Those with scientific backgrounds probably looked at the title to
this post and thought they were way ahead of me. Chemical reactions
in enclosed spaces over time can cause an excess of heat which left
unattended can burst into flame.
Yes – you’re very smart.
This has nothing to do with that.
You see it turns out that male cats – especially those that still
have all their giblets, don’t just pee to relieve themselves. They
pee to mark what they own – their cat bed, the carpeted climby
thing they ignore because climbing the bookcase offers more stuff to
knock down, their littler box pad which smells far too good after
their person washes it, and, of course, everything their person
wears. It’s all the same to the cat. If an item is part of their
life, they own it, and if they own it (and they have their giblets,)
they mark it.
It also turns out that people with cats – even those with male cats
– even those whose male cats have all their giblets, get so used to
the smell of cat urine that they can’t smell it anymore. Even when
everything they wear has been thoroughly marked with giblet fortified
male cat urine.
So then I enter the picture.
A long time ago, I had a job. It wasn’t like my job with
Amalgamated Monster; it was a real job, with actually human
co-workers and enough money at the end of each week to make me obese
with Pop Tarts. (the glory years!)
This was before I learned that real jobs are traps, sort of like
those egg crates are for pre-chickens. They look comfortable and
Pop-Tart intensive, but it all ends up leaving you on the hot griddle
of middle-class angst.
A real job is like a boat. It’s something you want your best
friend to have, but it’s a real pain in the neck to have yourself.

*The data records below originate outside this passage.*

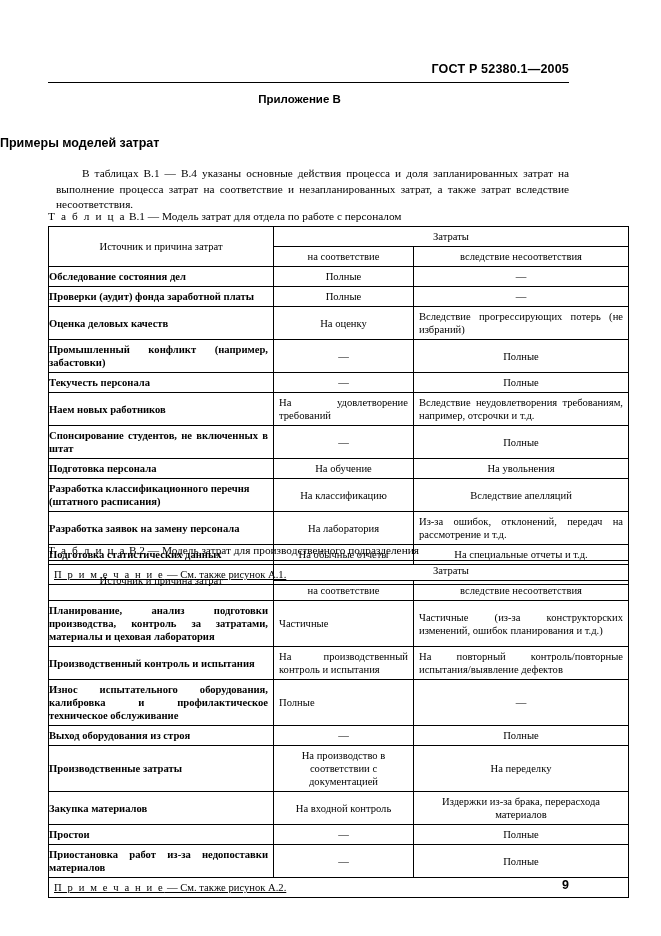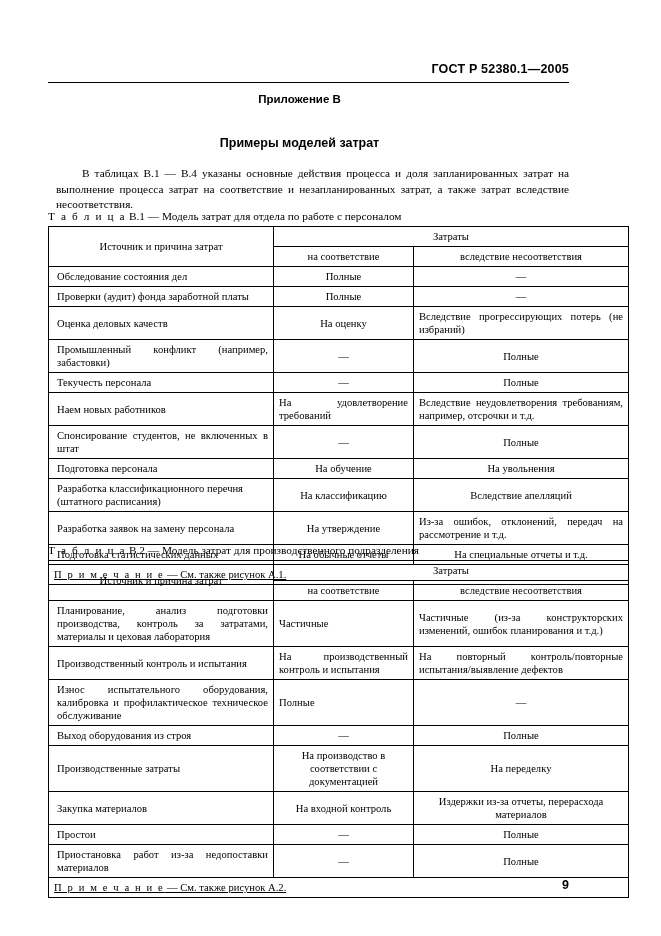"Примеры моделей затрат" .main-title { text-align: center -> left }
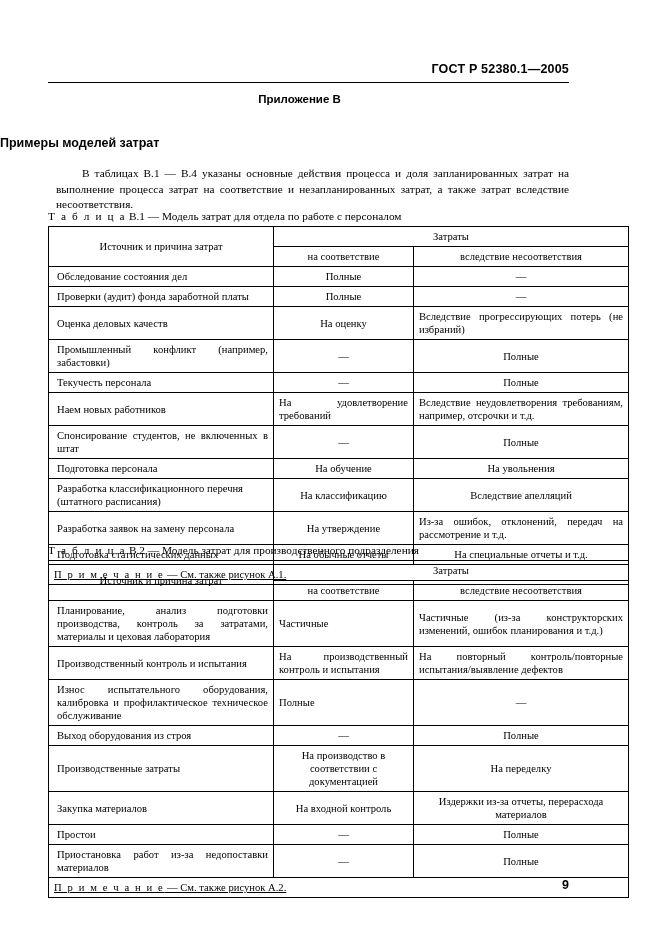"Обследование состояния дел" table.costs td.src { font-weight: none -> bold; padding-left: 8px -> 0 }
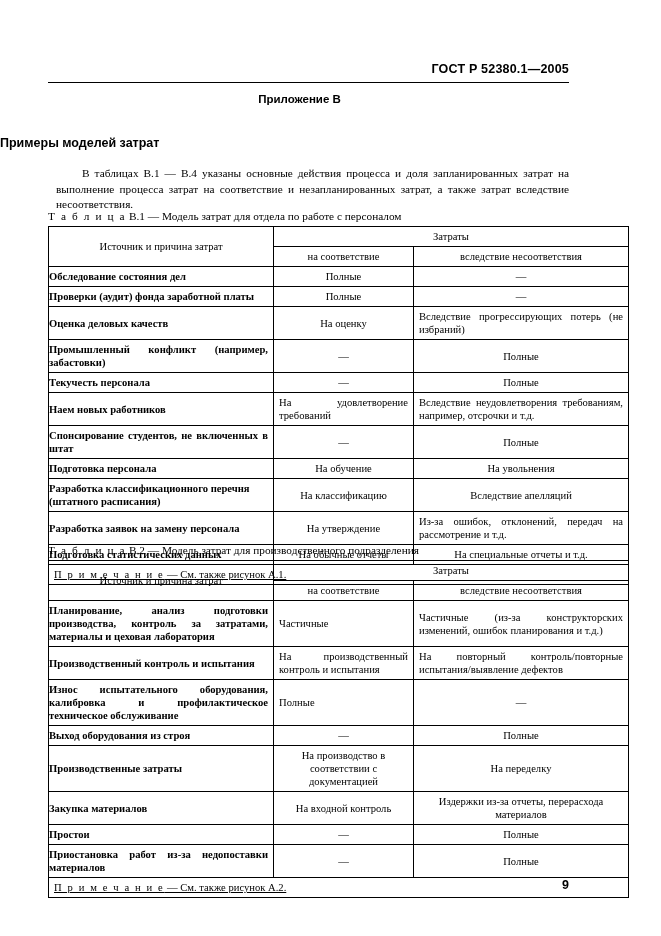"На утверждение" td.ctr { text: утверждение -> лаборатория }
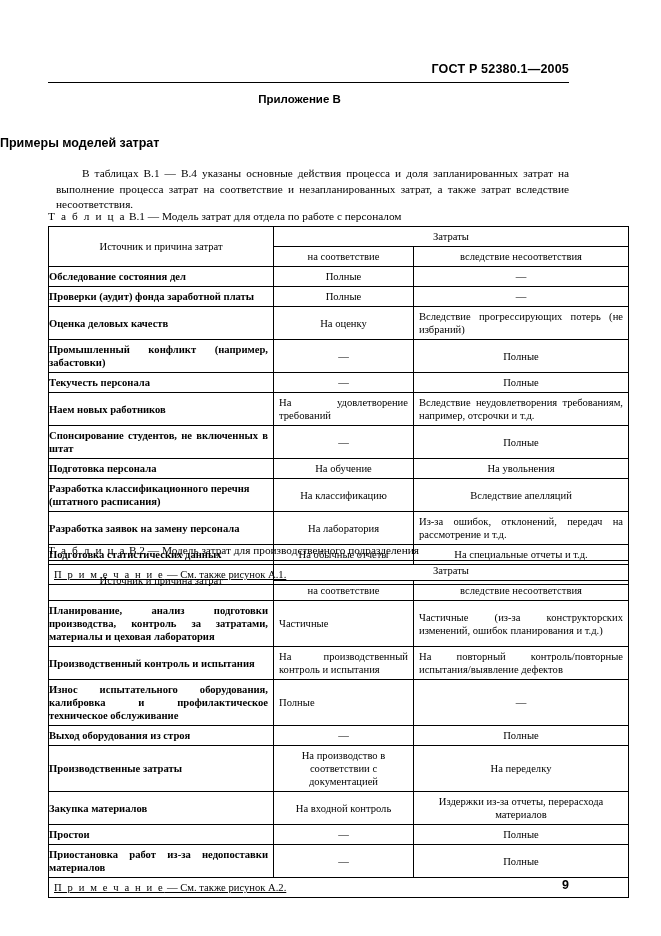"Издержки из-за отчеты, перерасхода" td.ctr { text: отчеты -> брака }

Another thing is like that – a house. I thought I was being real
smart. I got a two-family house. That way I could live in one part
and let the tenant pay the mortgage.
So there I was in my egg-carton job with my money-trap two-family
house, still blissfully unaware of the griddle that I was approaching
with increasing velocity.
“Have Headley do it,” said a co-worker. “He’s outspoken.”
I felt the first waft of heat from the impending griddle.
“Yeah,” said another one not quite quietly enough because I heard
her clearly, “nobody likes him anyway.
“Headley,” said Geraldine Bustenfuller, my manager, “I need to
ask you a favor.”
“Are there Pop Tarts involved?” I asked – though I doubted I
would be that fortunate.
“You probably noticed Carmena,” said Geraldine, ignoring my Pop
Tart question.
“We need you to tell her about her odor problem.”
“Why me?”
“You remember that job description you signed without looking at
it?”
“It was in there?”
“Uh huh.”
“May I read it now?”
“No.”
That day I told Carmena what I knew about male cats. She smelled
better after that –got more popular around the office as everyone
avoided me for being so cruel.
After three deadbeat tenants, Carmena rented my apartment. She
hadn’t moved her stuff in when she had an accident with the stove –
leaving a pile of cardboard on top and turning the burners to high.
Shortly after losing the house, I lost the job, and became pretty
much the man I am today – an admitted loser, but at least off the
griddle of middle-aged angst.
Cats - evil beasts. But don't blog without them.